┏━━

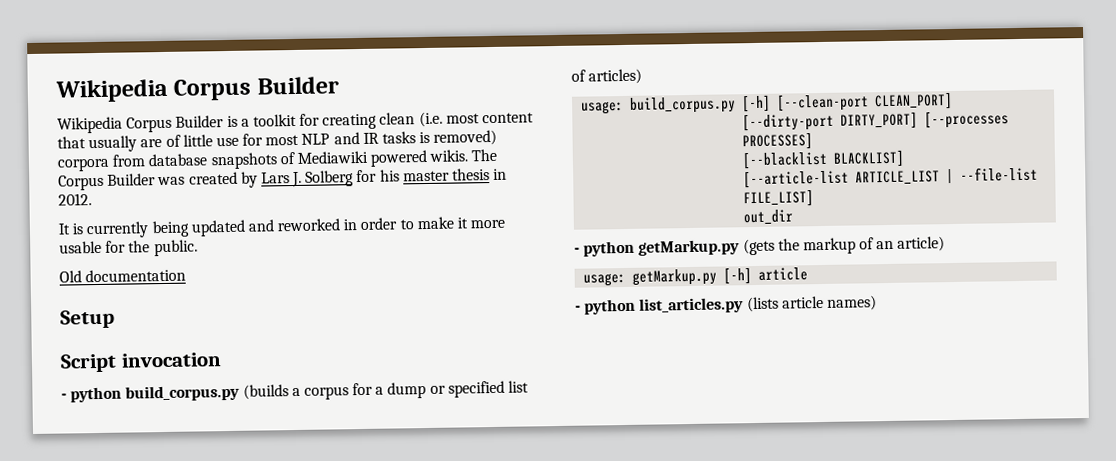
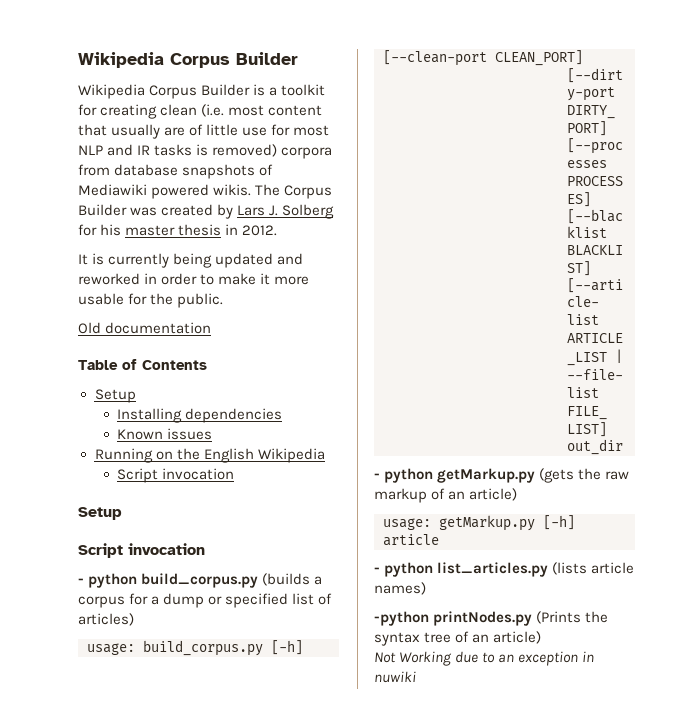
(187, 275) none -> [78,359,207,370] [94,389,136,403] [117,408,283,423] [117,428,213,440] [94,448,325,463] [117,468,235,483] // Table of Contents // Setup // Installing dependencies // Known issues // Running on the English Wikipedia // Script invocation
(800, 244) none -> [605,471,630,480] raw
(877, 303) none -> [374,611,609,626] [374,631,542,646] [374,651,595,666] [374,671,416,683] // -python printNodes.py (Prints the syntax tree of an article) // Not Working due to an exception in nuwiki

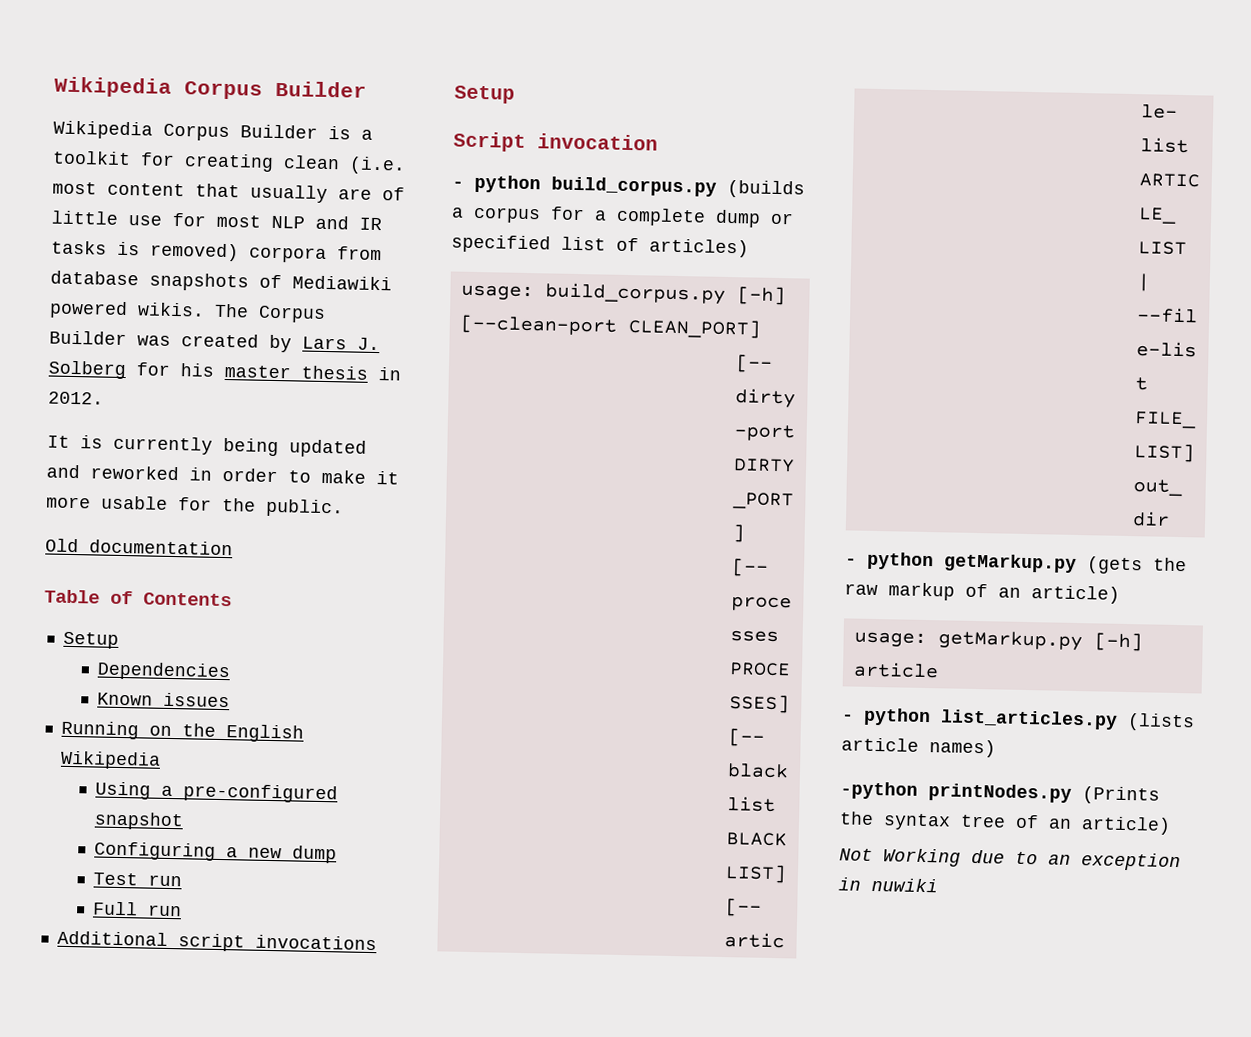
[117,408,283,423] Installing dependencies -> [96,661,231,682] Dependencies
[117,468,235,483] Script invocation -> [94,781,338,804] [93,811,184,831] [93,841,337,864] [92,872,182,887] [92,901,182,917] [56,930,377,952] Using a pre-configured snapshot // Configuring a new dump // Test run // Full run // Additional script invocations
(160, 600) none -> [616,207,706,227] complete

┗━━

Quote the material exactly. Pictures stay out.

▸ The answer:
(187, 275) none -> [78,359,207,370] [94,389,136,403] [117,408,283,423] [117,428,213,440] [94,448,325,463] [117,468,235,483] // Table of Contents // Setup // Installing dependencies // Known issues // Running on the English Wikipedia // Script invocation
(800, 244) none -> [605,471,630,480] raw
(877, 303) none -> [374,611,609,626] [374,631,542,646] [374,651,595,666] [374,671,416,683] // -python printNodes.py (Prints the syntax tree of an article) // Not Working due to an exception in nuwiki

[117,408,283,423] Installing dependencies -> [96,661,231,682] Dependencies
[117,468,235,483] Script invocation -> [94,781,338,804] [93,811,184,831] [93,841,337,864] [92,872,182,887] [92,901,182,917] [56,930,377,952] Using a pre-configured snapshot // Configuring a new dump // Test run // Full run // Additional script invocations
(160, 600) none -> [616,207,706,227] complete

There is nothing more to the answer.